=== Begin Enclosure ===

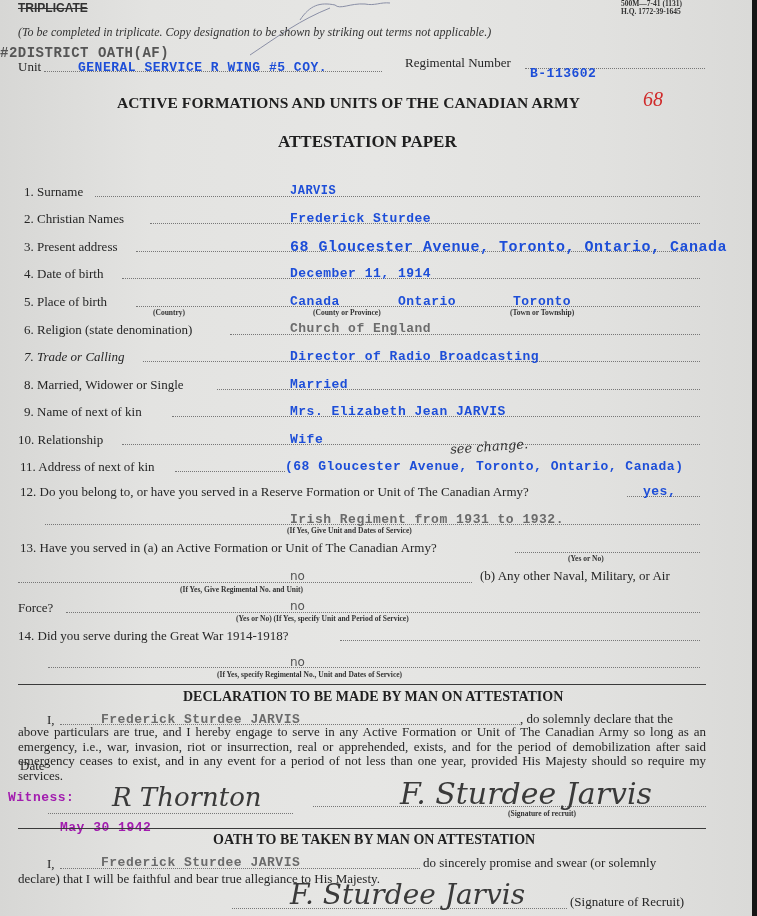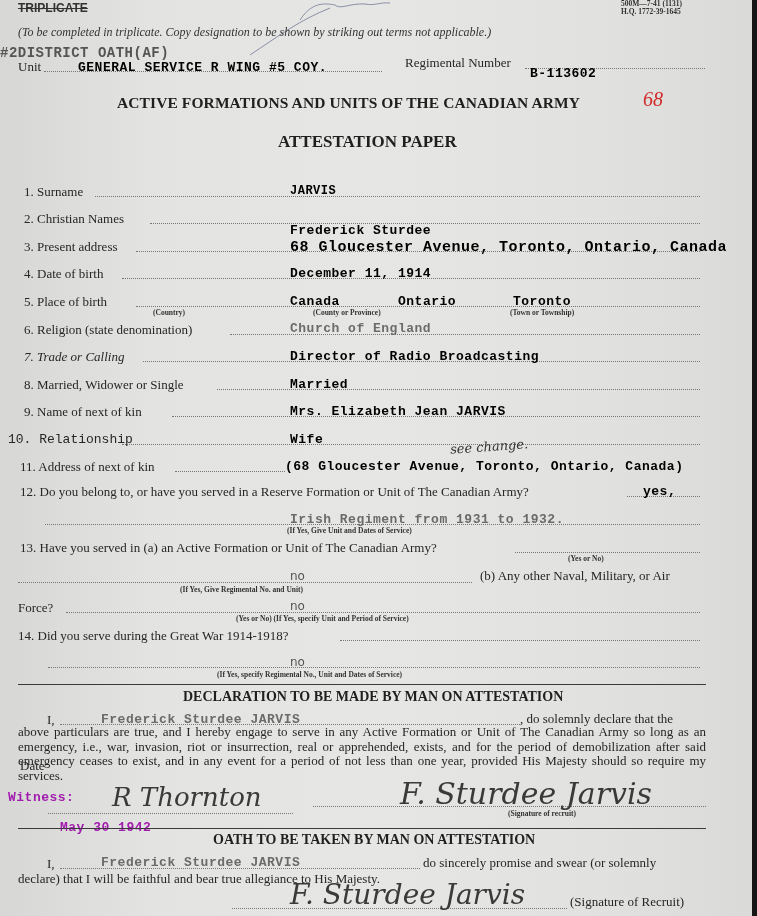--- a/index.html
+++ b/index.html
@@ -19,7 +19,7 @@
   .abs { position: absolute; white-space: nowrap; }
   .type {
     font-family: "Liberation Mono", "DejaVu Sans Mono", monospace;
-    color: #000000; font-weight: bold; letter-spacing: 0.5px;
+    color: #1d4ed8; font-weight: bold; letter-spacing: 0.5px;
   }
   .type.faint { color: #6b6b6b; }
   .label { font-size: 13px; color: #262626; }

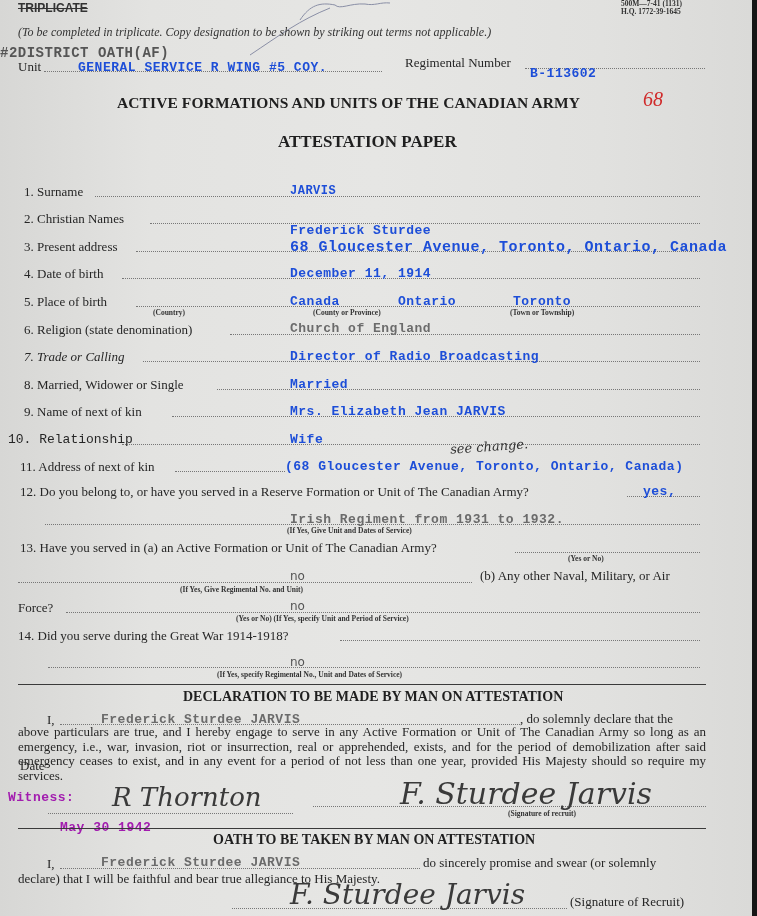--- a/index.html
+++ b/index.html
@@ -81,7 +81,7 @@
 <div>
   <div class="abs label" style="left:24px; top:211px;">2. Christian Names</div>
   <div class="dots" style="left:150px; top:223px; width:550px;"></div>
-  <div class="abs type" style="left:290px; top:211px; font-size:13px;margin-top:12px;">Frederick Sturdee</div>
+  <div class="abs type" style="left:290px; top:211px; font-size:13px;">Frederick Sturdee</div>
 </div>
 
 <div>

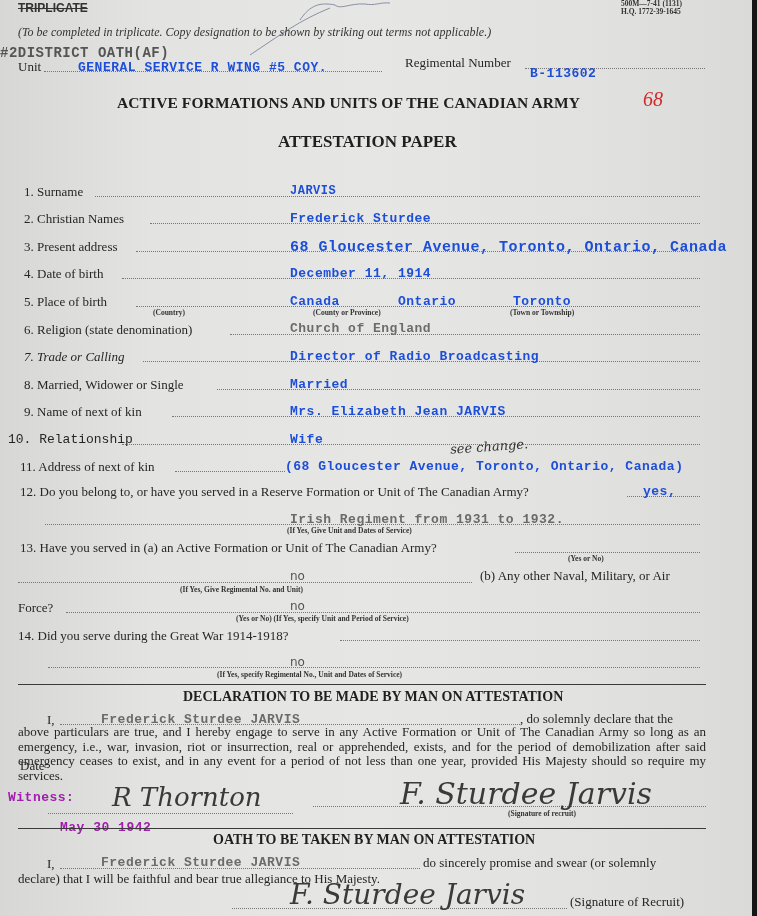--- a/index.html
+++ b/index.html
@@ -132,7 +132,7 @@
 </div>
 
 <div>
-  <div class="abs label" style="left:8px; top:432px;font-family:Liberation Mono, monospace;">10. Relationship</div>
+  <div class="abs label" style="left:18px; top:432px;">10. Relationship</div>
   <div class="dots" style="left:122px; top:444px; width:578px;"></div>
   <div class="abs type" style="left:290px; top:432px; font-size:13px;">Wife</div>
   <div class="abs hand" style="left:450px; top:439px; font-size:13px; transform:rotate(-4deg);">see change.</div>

=== End Enclosure ===

Repeat, exactly and in full, all the material above except its pictures.

● **Reply to the task**
--- a/index.html
+++ b/index.html
@@ -19,7 +19,7 @@
   .abs { position: absolute; white-space: nowrap; }
   .type {
     font-family: "Liberation Mono", "DejaVu Sans Mono", monospace;
-    color: #000000; font-weight: bold; letter-spacing: 0.5px;
+    color: #1d4ed8; font-weight: bold; letter-spacing: 0.5px;
   }
   .type.faint { color: #6b6b6b; }
   .label { font-size: 13px; color: #262626; }

--- a/index.html
+++ b/index.html
@@ -81,7 +81,7 @@
 <div>
   <div class="abs label" style="left:24px; top:211px;">2. Christian Names</div>
   <div class="dots" style="left:150px; top:223px; width:550px;"></div>
-  <div class="abs type" style="left:290px; top:211px; font-size:13px;margin-top:12px;">Frederick Sturdee</div>
+  <div class="abs type" style="left:290px; top:211px; font-size:13px;">Frederick Sturdee</div>
 </div>
 
 <div>

--- a/index.html
+++ b/index.html
@@ -132,7 +132,7 @@
 </div>
 
 <div>
-  <div class="abs label" style="left:8px; top:432px;font-family:Liberation Mono, monospace;">10. Relationship</div>
+  <div class="abs label" style="left:18px; top:432px;">10. Relationship</div>
   <div class="dots" style="left:122px; top:444px; width:578px;"></div>
   <div class="abs type" style="left:290px; top:432px; font-size:13px;">Wife</div>
   <div class="abs hand" style="left:450px; top:439px; font-size:13px; transform:rotate(-4deg);">see change.</div>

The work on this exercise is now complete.